As I have been reflecting upon the topic of doors recently, I have become more aware of them.  And now that I am about to open a new door, the door leading to the EMDR segment of my therapy, I am experiencing anticipation, eagerness, a sense of nearing the end of my present therapy—all good feelings.  On the other hand, I am also experiencing fear, the fear that goes with the uncertainty of doing something new and different.  In my case, though, my fear of starting EMDR work is also based on a previous bad experience I had with a different therapist.

Before I relate the unfortunate incident, though, let me say that EMDR works!  The Eye Movement Desensitization and Reprocessing therapy goal is, roughly, to defuse the traumatic memories, leaving the memories but taking away much of the emotional pain associated with the memories.  For more about the technical aspects of this therapy, please see the following website: http://www.emdrnetwork.org/.  See especially the clients’ pages for descriptions of the therapy from the clients’ perspectives.

The first time I experienced EMDR I had been traumatized by an incompetent therapist.  She had slapped me because I could not stop crying.  I did not return to her, and I thought I was able to forget the incident, but months later I found myself needing help processing it.  A new therapist used the EMDR technique with me, and afterward I could remember being slapped, but the emotional content of the experience had lost its potency.  I could remember, but I wasn’t upset by the memory.

The second time I experienced EMDR, I was treated by a person who should not have been treating me.  If you read the protocol, the steps of preparation listed on the website, you will see that the preparation for treating a person who suffered one traumatic incident can be vastly different from the preparation needed in treating a person who has C-PTSD.

The therapist who used EMDR with me the second time evidently had not read the information on preparation.  There was little to no preparation, and when she put the apparatus on me, she turned up the dial to maximum potency and left me for what seemed like a half hour.  When she removed the apparatus, my mind was in a fog and I felt lucky to be able to find my way home.  Shortly after arriving home, I suffered a horrible reaction!  My mind was caught in a time warp, and I was back in my kitchen being forced by my husband to engage in sex; at least one of my children was present in the house and could hear me cry.  When I had recovered sufficiently from this reaction, I called my therapist and asked for her help, but she said she didn’t know what to do for me.  That was a Monday. By the next Monday, I had a new therapist, the one I am seeing now.

My present therapist and I have been working for about 2 ½ years now to get ready for EMDR.  We are approaching this door very slowly, and I anticipate that we may open it with extreme caution, inch by inch, maybe even centimeter by centimeter.

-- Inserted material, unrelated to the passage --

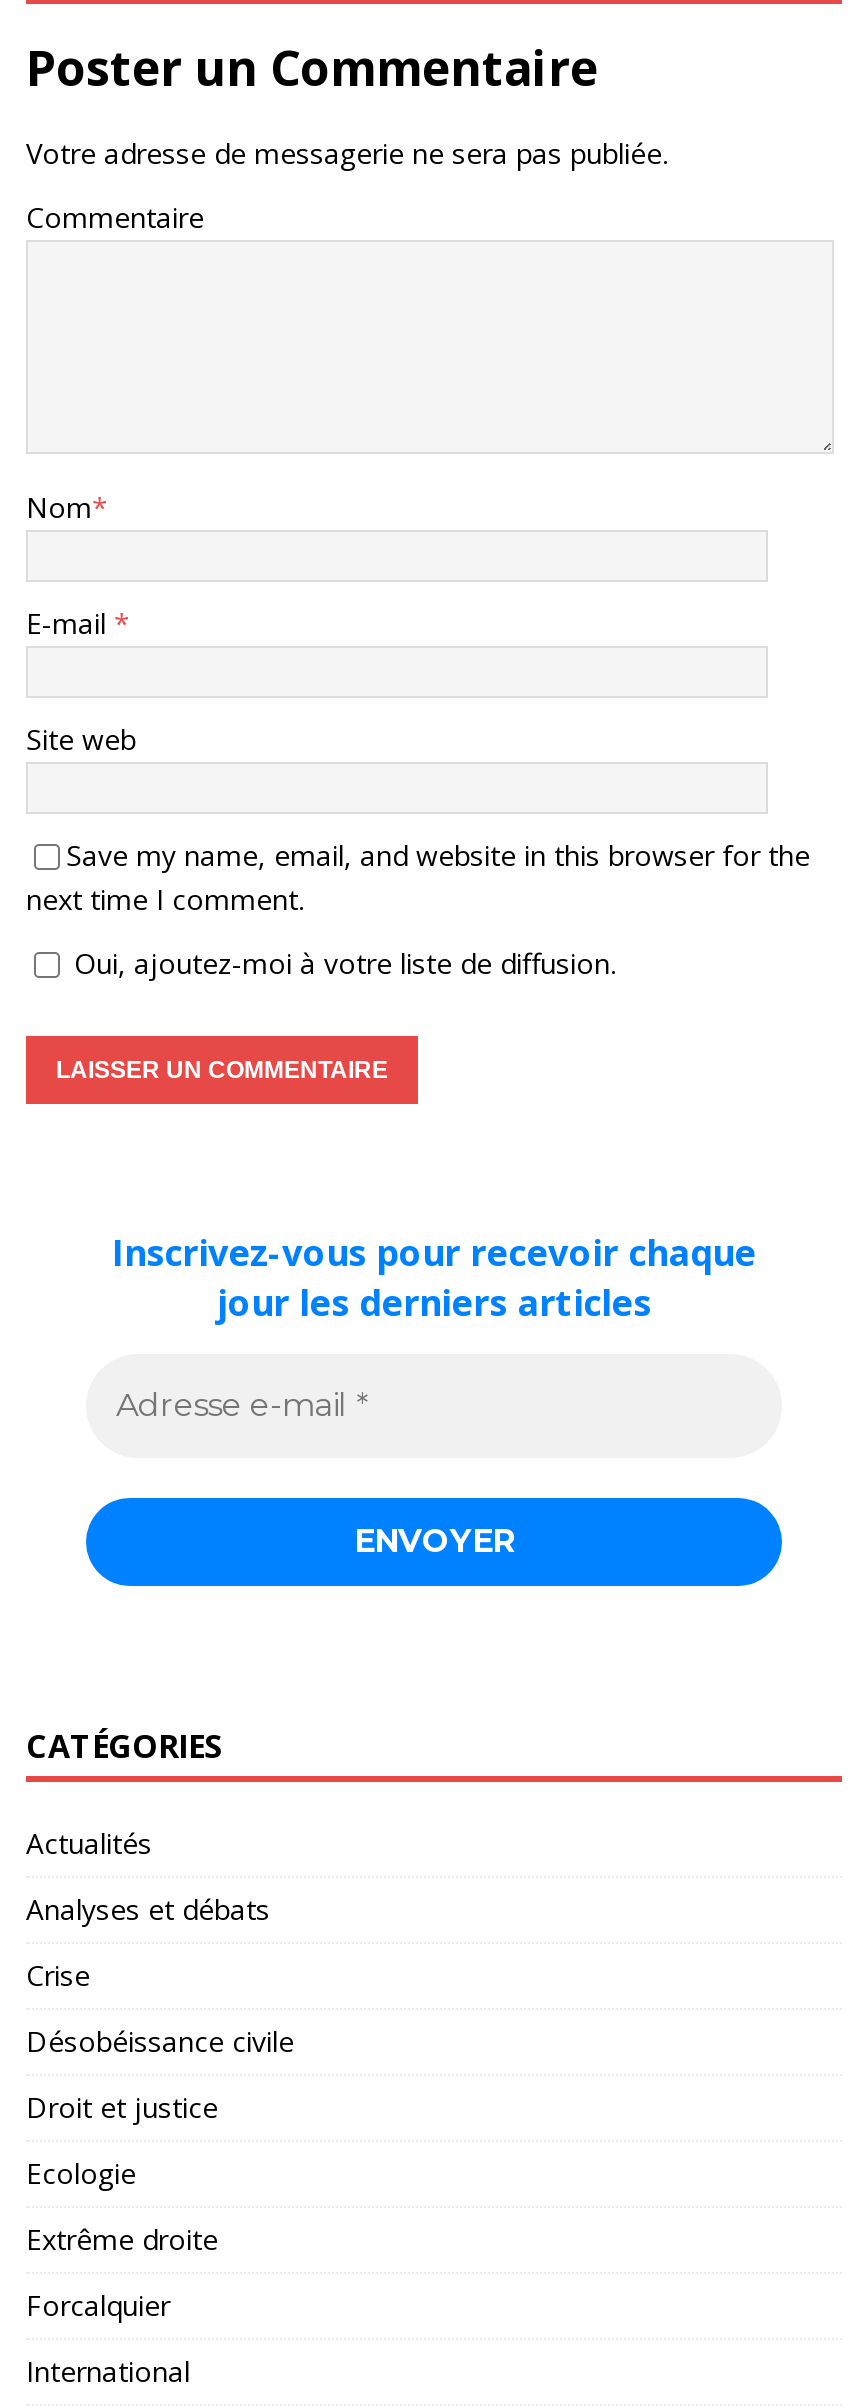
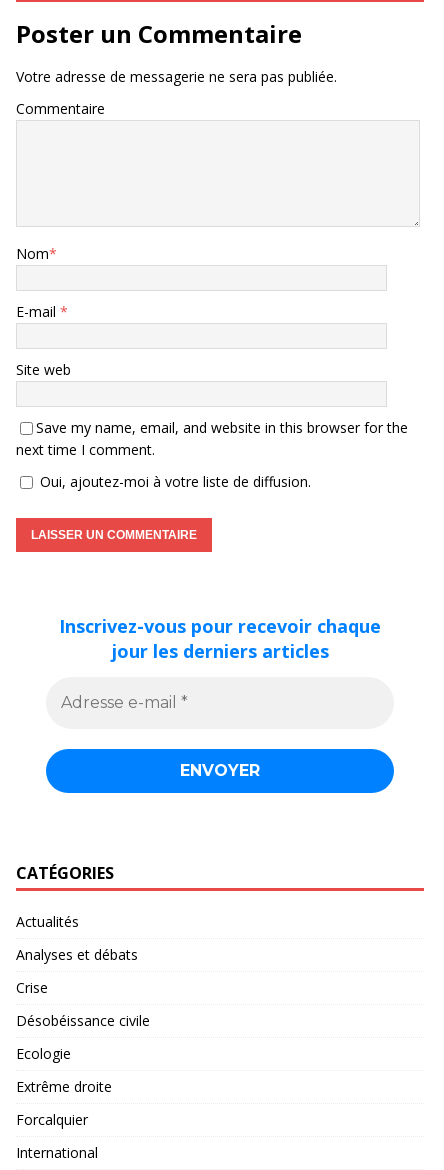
[26,2088,218,2126] Droit et justice -> none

So this coming Monday, November 12th, I will begin opening the door to EMDR, which possibly will be the last phase of my treatment for C-PTSD.  I say possibly because in my experience, I can never be certain as to the course my treatment may take.  I suspect, however, that while I am undergoing EMDR treatment, I will also be working still at my Ego State Therapy.  The two therapeutic modes are intertwined.  I have come a long way in working with my ego states and getting them to the point where the parts work together for the good of all, but as the collection of personality parts that I call “myself” or “I” opens the door to EMDR and steps across the threshold of this new experience, I anticipate that more work will need to be done to insure that the ego states involved can continue to work together in relative harmony.  I may be wrong about this!  On the other hand, I may be right on the money.  I don’t know, for I have not yet even put my hand on the door knob.

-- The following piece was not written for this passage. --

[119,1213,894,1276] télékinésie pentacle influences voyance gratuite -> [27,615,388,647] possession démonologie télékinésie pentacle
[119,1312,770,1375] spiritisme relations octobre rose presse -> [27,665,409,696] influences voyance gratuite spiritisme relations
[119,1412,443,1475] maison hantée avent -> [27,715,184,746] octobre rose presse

My therapist and I have a lot to talk about regarding the EMDR facet of my therapy.  I will do my best to let you, my readers, know what happens so that you can follow my process.  EMDR defuses trauma energy.  That I know from my previous experience, for now I can remember the experience of being slapped by a therapist and also remember what happened in my kitchen when I was married, but the two experiences do not carry the emotional load that they once had.  Because I know the therapy is effective, I am willing to give it another try, this time with a therapist whom I trust to do her absolute best in making the experience effective and without “side effects.”  If side effects do occur, however, I plan to hang in there and continue with EMDR because I know my therapist is experienced and competent enough to know how to give me the support I need.

So look for future articles on my blog describing my journey through EMDR.  Again, an ancient Gaelic blessing—

May Your Journey Be Successful ,
May The Wind Always Be At Your Back,
May The Sun Shine Warm Upon Your Face,
May The Rains Fall Soft Upon Your Fields,
And May The Roads Always Lead You Home.

We are all journeying home, home being that place inside us where we are the authentic people we were born to be!